= Elkies trinomial curves =

Certain hyperelliptic curves constructed by Noam Elkies

Elkies trinomial curve C_{168}

In number theory, the Elkies trinomial curves are certain hyperelliptic curves constructed by Noam Elkies which have the property that rational points on them correspond to trinomial polynomials giving an extension of Q with particular Galois groups.

One curve, C_{168}, gives Galois group PSL(2,7) from a polynomial of degree seven, and the other, C_{1344}, gives Galois group AL(8), the semidirect product of a 2-elementary group of order eight acted on by PSL(2, 7), giving a transitive permutation subgroup of the symmetric group on eight roots of order 1344.
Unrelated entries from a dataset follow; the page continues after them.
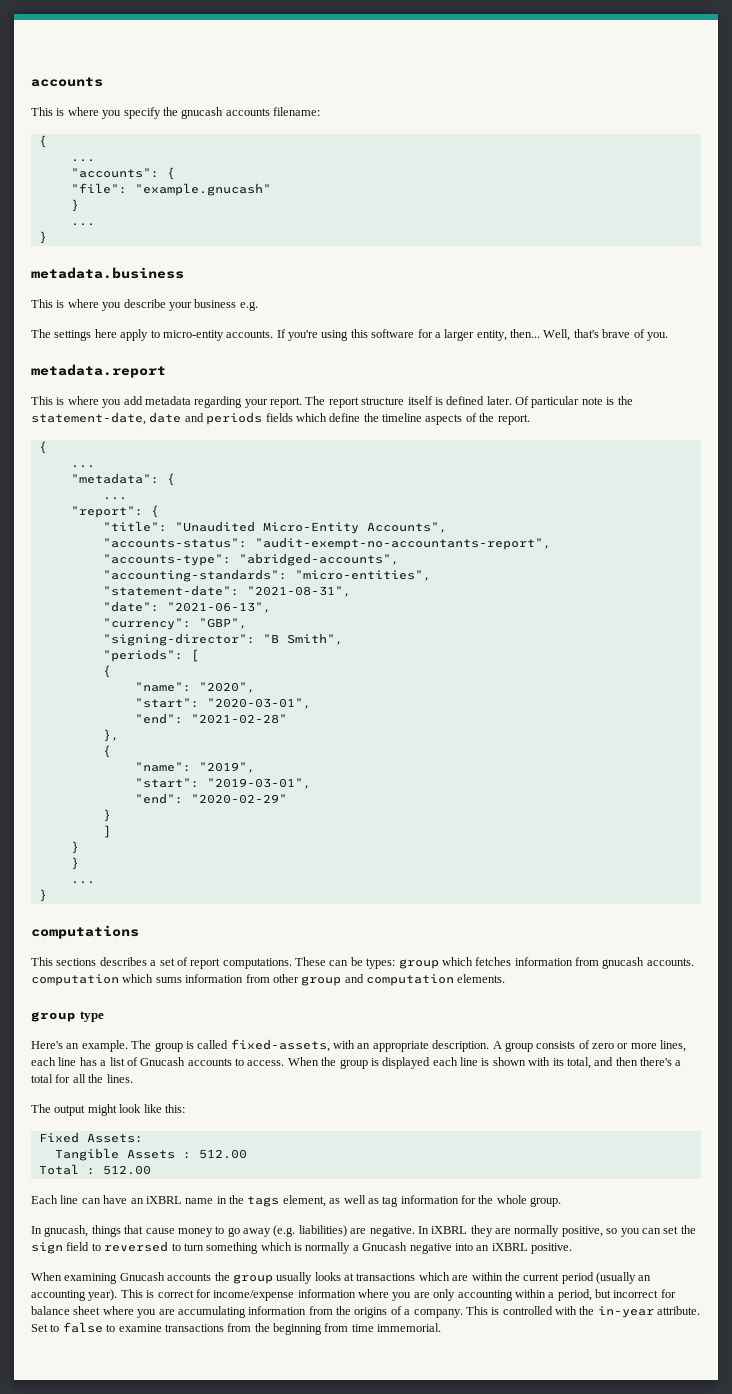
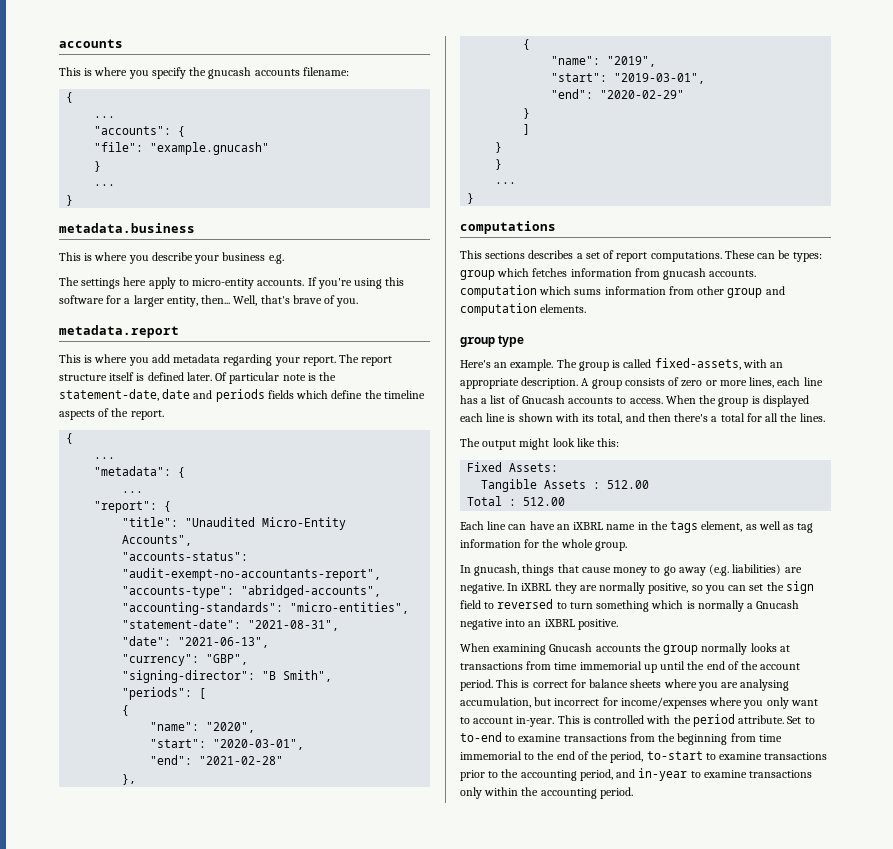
[276,1272,313,1284] usually -> [701,643,748,655] normally
[418,1272,652,1284] [31,1289,118,1301] which are within the current period (usually an accounting year). -> [526,661,801,673] [460,679,493,691] from time immemorial up until the end of the account period.
[213,1289,676,1301] [31,1306,463,1318] income/expense information where you are only accounting within a period, but incorrect for balance sheet where you are accumulating information from the origins of a company. -> [589,679,790,691] [460,697,818,709] [460,716,555,727] balance sheets where you are analysing accumulation, but incorrect for income/expenses where you only want to account in-year.
[597,1306,654,1318] in-year -> [692,714,735,727] period
[62,1322,103,1333] false -> [460,732,502,742] to-end
[377,1323,442,1332] immemorial. -> [460,751,828,763] [460,768,813,781] [460,787,633,799] immemorial to the end of the period, to-start to examine transactions prior to the accounting period, and in-year to examine transactions only within the accounting period.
The equation of the curve C_{168} is

$y^2 = x(81x^5+396x^4+738x^3+660x^2+269x+48).$

The curve is a plane algebraic curve model for a Galois resolvent for the trinomial polynomial equation x^{7} + bx + c = 0. If there exists a point (x, y) on the (projectivized) curve, there is a corresponding pair (b, c) of rational numbers, such that the trinomial either factors or has Galois group PSL(2,7), the finite simple group of order 168. The curve has genus two, so by Faltings' theorem there are only a finite number of rational points on it. These rational points were proved by Nils Bruin using the computer program Kash to be the only ones on C_{168}, and they give only four distinct trinomials with Galois group PSL(2,7): x^{7} − 7x + 3 (the Trinks polynomial), x^{7}/11 − 14x + 3^{2} (the Erbach-Fisher-McKay polynomial), and two new polynomials with Galois group PSL(2,7),

$37^2x^7-28x+3^2$

and

$\frac{499^2}{113}x^7-212x+3^4$.

On the other hand, the equation of curve C_{1344} is

$y^2 = 2 x^6 + 4 x^5 + 36 x^4 + 16 x^3 - 45 x^2 + 190 x + 1241.$

Once again the genus is two, and by Faltings' theorem the list of rational points is finite. It is thought the only rational points on it correspond to polynomials x^{8} + 16x + 28, x^{8} + 576x + 1008, 19^{4}53x^{8} + 19x + 2 which have Galois group AL(8), and x^{8} + 324x + 567, which comes from two different rational points and has Galois group PSL(2,7) again, this time as the Galois group of a polynomial of degree eight.